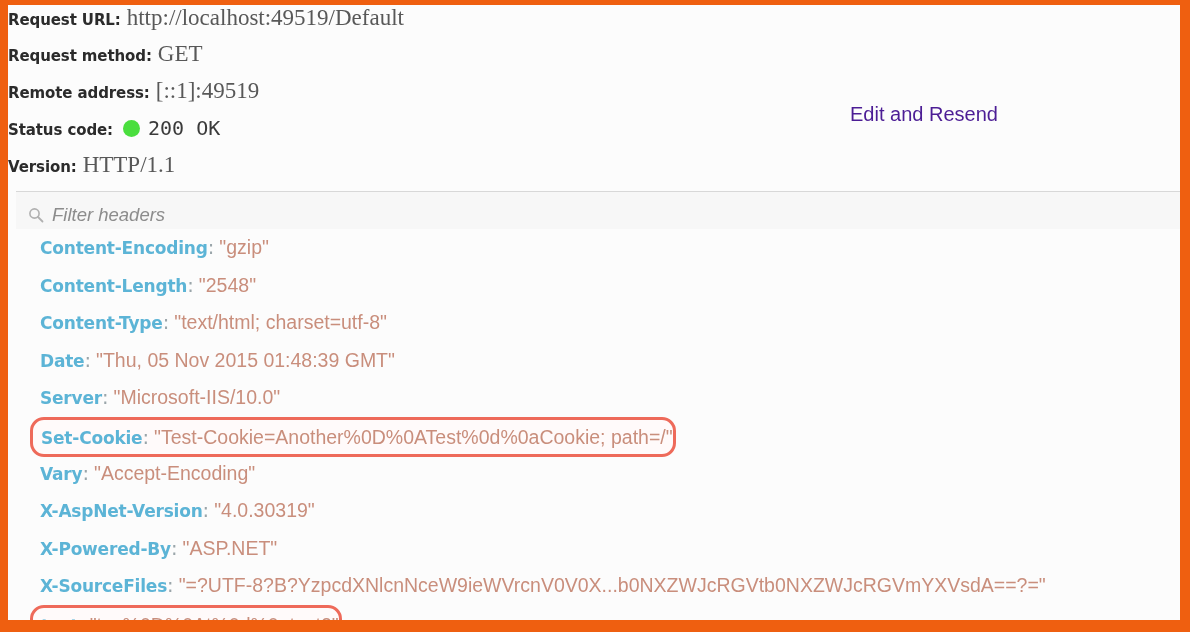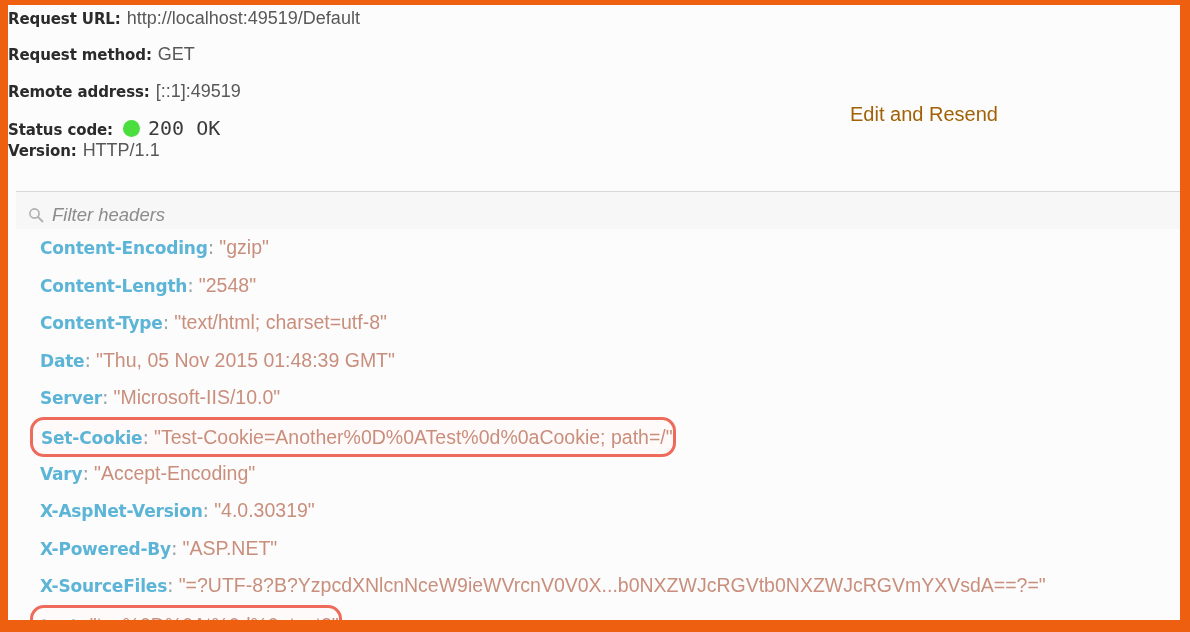--- a/index.html
+++ b/index.html
@@ -54,30 +54,30 @@
     white-space: nowrap;
   }
   .summary-row .slabel {
     font-family: "DejaVu Sans", sans-serif;
     font-weight: bold;
     font-size: 15px;
     color: #2b2b2b;
     letter-spacing: -0.1px;
   }
   .summary-row .svalue {
-    font-family: Liberation Sans, sans-serif;
-    font-size: 18px;
+    font-family: Liberation Serif, serif;
+    font-size: 23px;
     color: #585858;
     padding-left: 6px;
   }
   #row-url    { top: 0px; }
   #row-method { top: 36px; }
   #row-remote { top: 73px; }
   #row-status { top: 110px; }
-  #row-version{ top: 132px; }
+  #row-version{ top: 147px; }
 
   #status-dot {
     display: inline-block;
     width: 17px;
     height: 17px;
     border-radius: 50%;
     background: #4ade3e;
     vertical-align: -2px;
     margin-left: 10px;
     margin-right: 8px;
@@ -93,21 +93,21 @@
     position: absolute;
     top: 96px;
     left: 840px;
     display: flex;
     gap: 40px;
     align-items: center;
   }
   .action-btn {
     font-family: "Liberation Sans", sans-serif;
     font-size: 20px;
-    color: #a16207;
+    color: #4c1d95;
     background: transparent;
     border: none;
     padding: 2px 2px;
     cursor: pointer;
     white-space: nowrap;
   }
 
   
   #filter-bar {
     position: absolute;

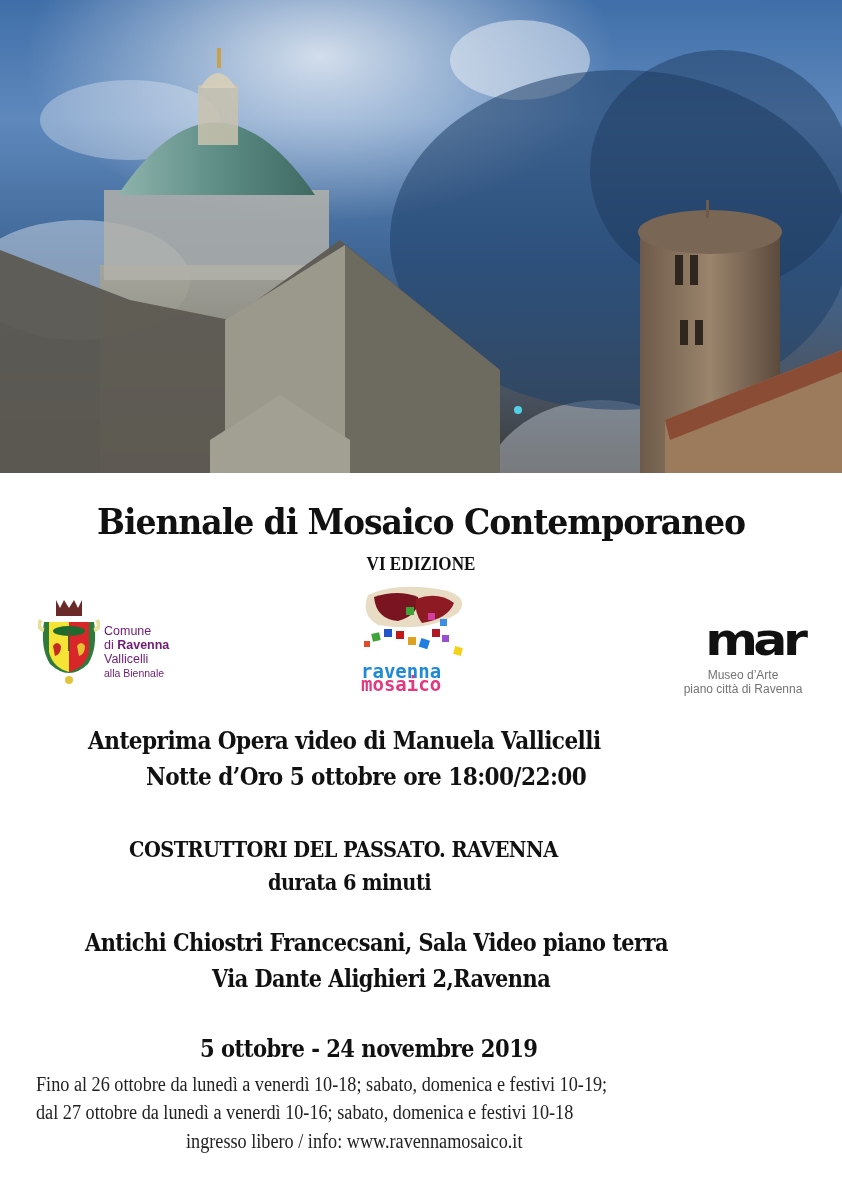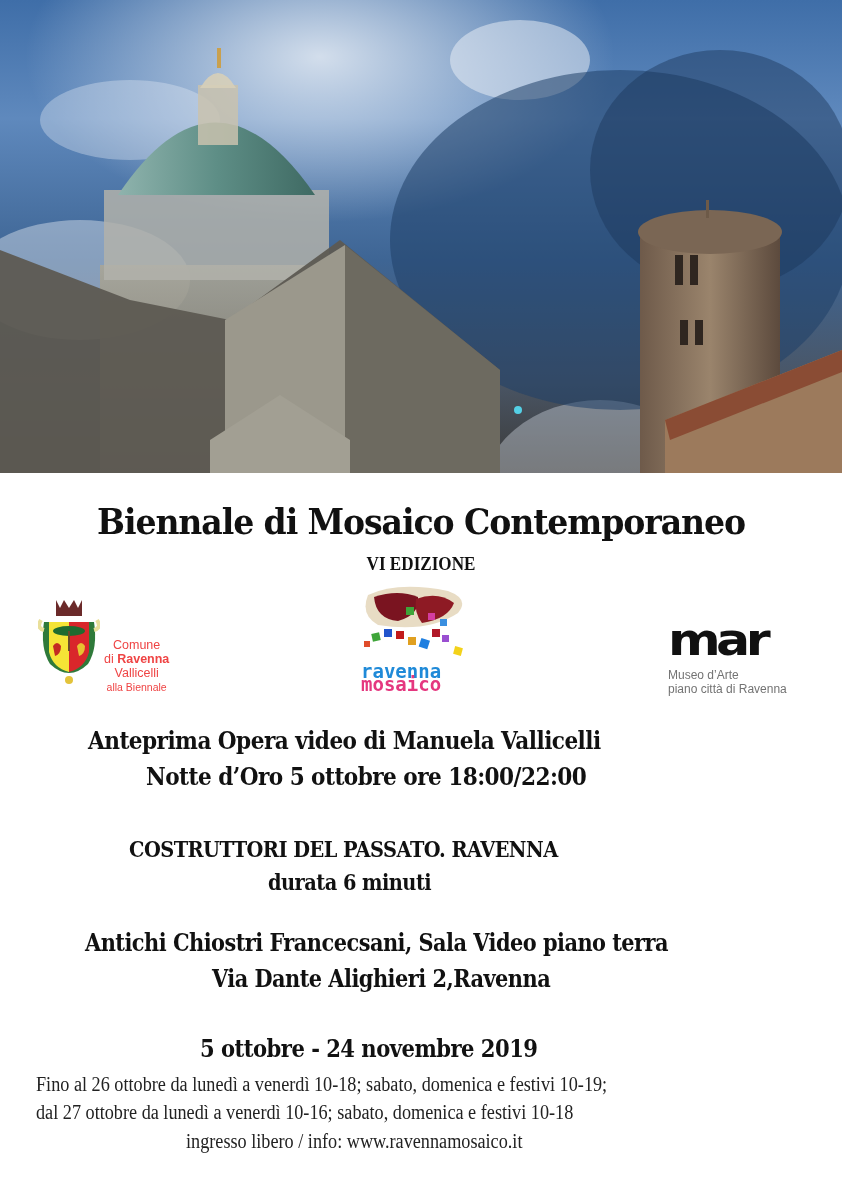--- a/index.html
+++ b/index.html
@@ -7,25 +7,25 @@
 
   .hero { position: absolute; left: 0; top: 0; width: 842px; height: 473px; overflow: hidden;
     background: linear-gradient(180deg, #3f6ea8 0%, #5f89bd 25%, #3e6594 55%, #4a5666 80%, #3b3a38 100%); }
   .hero svg { position: absolute; left: 0; top: 0; }
 
   .title { position: absolute; left: 0; width: 842px; top: 500px; text-align: center;
     font-family: "DejaVu Serif", serif; font-weight: bold; font-size: 36px; letter-spacing: -1.2px; transform: scaleX(0.92); transform-origin: center; }
   .edition { position: absolute; left: 0; width: 842px; top: 553px; text-align: center; font-family: "Liberation Serif", serif; font-weight: bold; font-size: 19px; transform: scaleX(0.9); }
 
   .logo-comune { position: absolute; left: 38px; top: 598px; width: 170px; height: 88px; }
-  .comune-text { position: absolute; left: 66px; top: 40px; font-family: "Liberation Sans", sans-serif; font-size: 12.5px; line-height: 14px; color: #ef4444; text-align: center; }
+  .comune-text { position: absolute; left: 66px; top: 26px; font-family: "Liberation Sans", sans-serif; font-size: 12.5px; line-height: 14px; color: #701a75; }
   .comune-text .small { font-size: 10.5px; }
   .logo-rm { position: absolute; left: 358px; top: 585px; width: 125px; height: 120px; }
   .rm-word { position: absolute; left: 3px; font-family: "DejaVu Sans Mono", monospace; font-weight: bold; font-size: 19px; letter-spacing: 0px; line-height: 19px; }
-  .logo-mar { position: absolute; left: 668px; top: 622px; width: 150px; height: 80px; }
+  .logo-mar { position: absolute; left: 668px; top: 622px; width: 150px; height: 80px; text-align: center; }
   .mar-word { font-family: "DejaVu Sans", sans-serif; font-weight: bold; font-size: 44px; line-height: 36px; letter-spacing: -4px; color: #111; transform: scaleX(1.15); transform-origin: left; }
   .mar-sub { font-family: "Liberation Sans", sans-serif; font-size: 12px; line-height: 14px; color: #737373; margin-top: 10px; }
 
   .line { position: absolute; white-space: nowrap; font-family: "DejaVu Serif", serif; font-weight: bold; letter-spacing: -0.6px; transform-origin: left; }
   .l1 { left: 88px; top: 726px; font-size: 24px; transform: scaleX(0.9); }
   .l2 { left: 146px; top: 762px; font-size: 24px; transform: scaleX(0.9); }
   .l3 { left: 129px; top: 836px; font-size: 22px; transform: scaleX(0.88); }
   .l4 { left: 268px; top: 869px; font-size: 22px; transform: scaleX(0.88); }
   .l5 { left: 85px; top: 928px; font-size: 24px; transform: scaleX(0.87); }
   .l6 { left: 212px; top: 964px; font-size: 24px; transform: scaleX(0.87); }

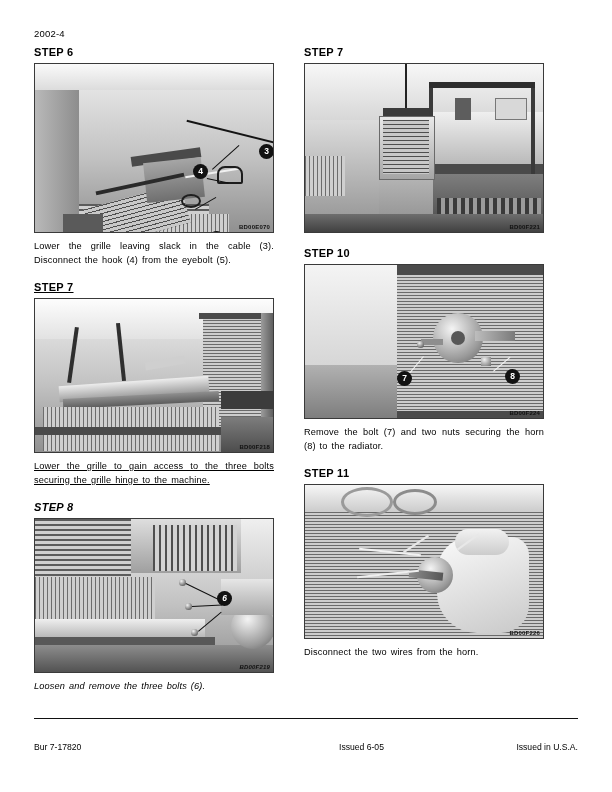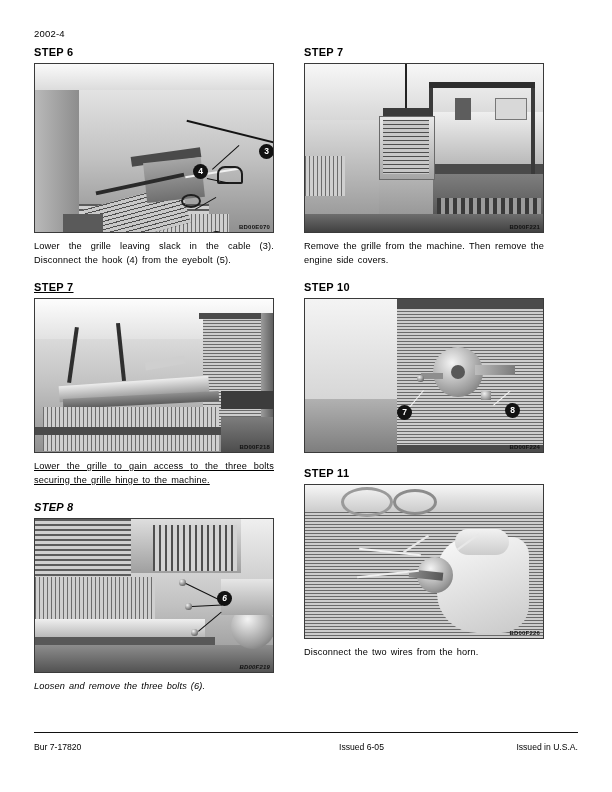--- a/index.html
+++ b/index.html
@@ -158,21 +158,21 @@
     background: radial-gradient(circle at 38% 32%, #f4f4f4, #9a9a9a 65%, #5e5e5e 100%);
   }
   .rot-15 { transform: rotate(-15deg); }
 
   .footer {
     position: absolute;
     left: 34px;
     right: 34px;
     bottom: 38px;
     border-top: 1px solid #111;
-    padding-top: 9px;
+    padding-top: 23px;
     font-size: 8.6px;
   }
   .footer-row { position: relative; height: 12px; }
   .f-left { position: absolute; left: 0; top: 0; }
   .f-mid { position: absolute; left: 305px; top: 0; }
   .f-right { position: absolute; right: 0; top: 0; }
 </style>
 </head>
 <body>
 
@@ -292,21 +292,20 @@
 
           <div class="ph" style="left:100px;top:0;width:2px;height:50px;background:#232323;"></div>
           <div class="ph" style="left:78px;top:44px;width:46px;height:10px;background:#3b3b3b;"></div>
           <div class="ph" style="left:74px;top:52px;width:54px;height:62px;background:linear-gradient(180deg,#e9e9e9,#a5a5a5);border:1px solid #6a6a6a;"></div>
           <div class="ph louvers-tight" style="left:78px;top:56px;width:46px;height:54px;"></div>
           <div class="ph" style="left:0;top:56px;width:74px;height:114px;background:linear-gradient(180deg,#dcdcdc,#8f8f8f);"></div>
           <div class="ph mesh" style="left:0;top:92px;width:40px;height:40px;"></div>
           <div class="ph" style="left:0;top:150px;width:240px;height:20px;background:linear-gradient(180deg,#6e6e6e,#3c3c3c);"></div>
           <div class="fig-caption-id">BD00F221</div>
         </div>
-        <p class="body-text">Remove the grille from the machine. Then remove the engine side covers.</p>
       </div>
 
       <div class="step" style="margin-top:14px;">
         <div class="step-title">STEP 10</div>
         <div class="figure fig-h155">
           <div class="ph grad-v" style="left:0;top:0;width:240px;height:155px;"></div>
           <div class="ph" style="left:0;top:0;width:92px;height:155px;background:linear-gradient(180deg,#f4f4f4,#c6c6c6);"></div>
           <div class="ph" style="left:0;top:100px;width:92px;height:55px;background:linear-gradient(180deg,#b1b1b1,#7c7c7c);"></div>
           <div class="ph radfins" style="left:92px;top:0;width:148px;height:155px;"></div>
           <div class="ph" style="left:92px;top:0;width:148px;height:10px;background:#4b4b4b;"></div>
@@ -320,20 +319,21 @@
           <div class="ph" style="left:176px;top:92px;width:10px;height:9px;background:radial-gradient(circle at 35% 30%,#efefef,#6b6b6b);"></div>
 
           <div class="lead-w" style="left:104px;top:108px;width:22px;transform:rotate(-50deg);"></div>
           <div class="lead-w" style="left:188px;top:106px;width:22px;transform:rotate(-40deg);"></div>
 
           <div class="bubble" style="left:92px;top:106px;">7</div>
           <div class="bubble" style="left:200px;top:104px;">8</div>
 
           <div class="fig-caption-id">BD00F224</div>
         </div>
+        <p class="body-text">Remove the bolt (7) and two nuts securing the horn (8) to the radiator.</p>
       </div>
 
       <div class="step" style="margin-top:14px;">
         <div class="step-title">STEP 11</div>
         <div class="figure fig-h155">
           <div class="ph grad-v" style="left:0;top:0;width:240px;height:155px;"></div>
           <div class="ph radfins" style="left:0;top:24px;width:240px;height:131px;"></div>
           <div class="ph" style="left:0;top:0;width:240px;height:26px;background:linear-gradient(180deg,#f6f6f6,#cdcdcd);"></div>
           <div class="ph" style="left:36px;top:2px;width:46px;height:24px;border:3px solid #9a9a9a;border-radius:50%;background:transparent;"></div>
           <div class="ph" style="left:88px;top:4px;width:38px;height:20px;border:3px solid #8c8c8c;border-radius:50%;background:transparent;"></div>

Brief:
Return, unchanged, the lines from the first line of the material through the line that holds "margin-left: 10px;", inclusive, omitting pictures.

Written solution:
--- a/index.html
+++ b/index.html
@@ -54,30 +54,30 @@
     white-space: nowrap;
   }
   .summary-row .slabel {
     font-family: "DejaVu Sans", sans-serif;
     font-weight: bold;
     font-size: 15px;
     color: #2b2b2b;
     letter-spacing: -0.1px;
   }
   .summary-row .svalue {
-    font-family: Liberation Sans, sans-serif;
-    font-size: 18px;
+    font-family: Liberation Serif, serif;
+    font-size: 23px;
     color: #585858;
     padding-left: 6px;
   }
   #row-url    { top: 0px; }
   #row-method { top: 36px; }
   #row-remote { top: 73px; }
   #row-status { top: 110px; }
-  #row-version{ top: 132px; }
+  #row-version{ top: 147px; }
 
   #status-dot {
     display: inline-block;
     width: 17px;
     height: 17px;
     border-radius: 50%;
     background: #4ade3e;
     vertical-align: -2px;
     margin-left: 10px;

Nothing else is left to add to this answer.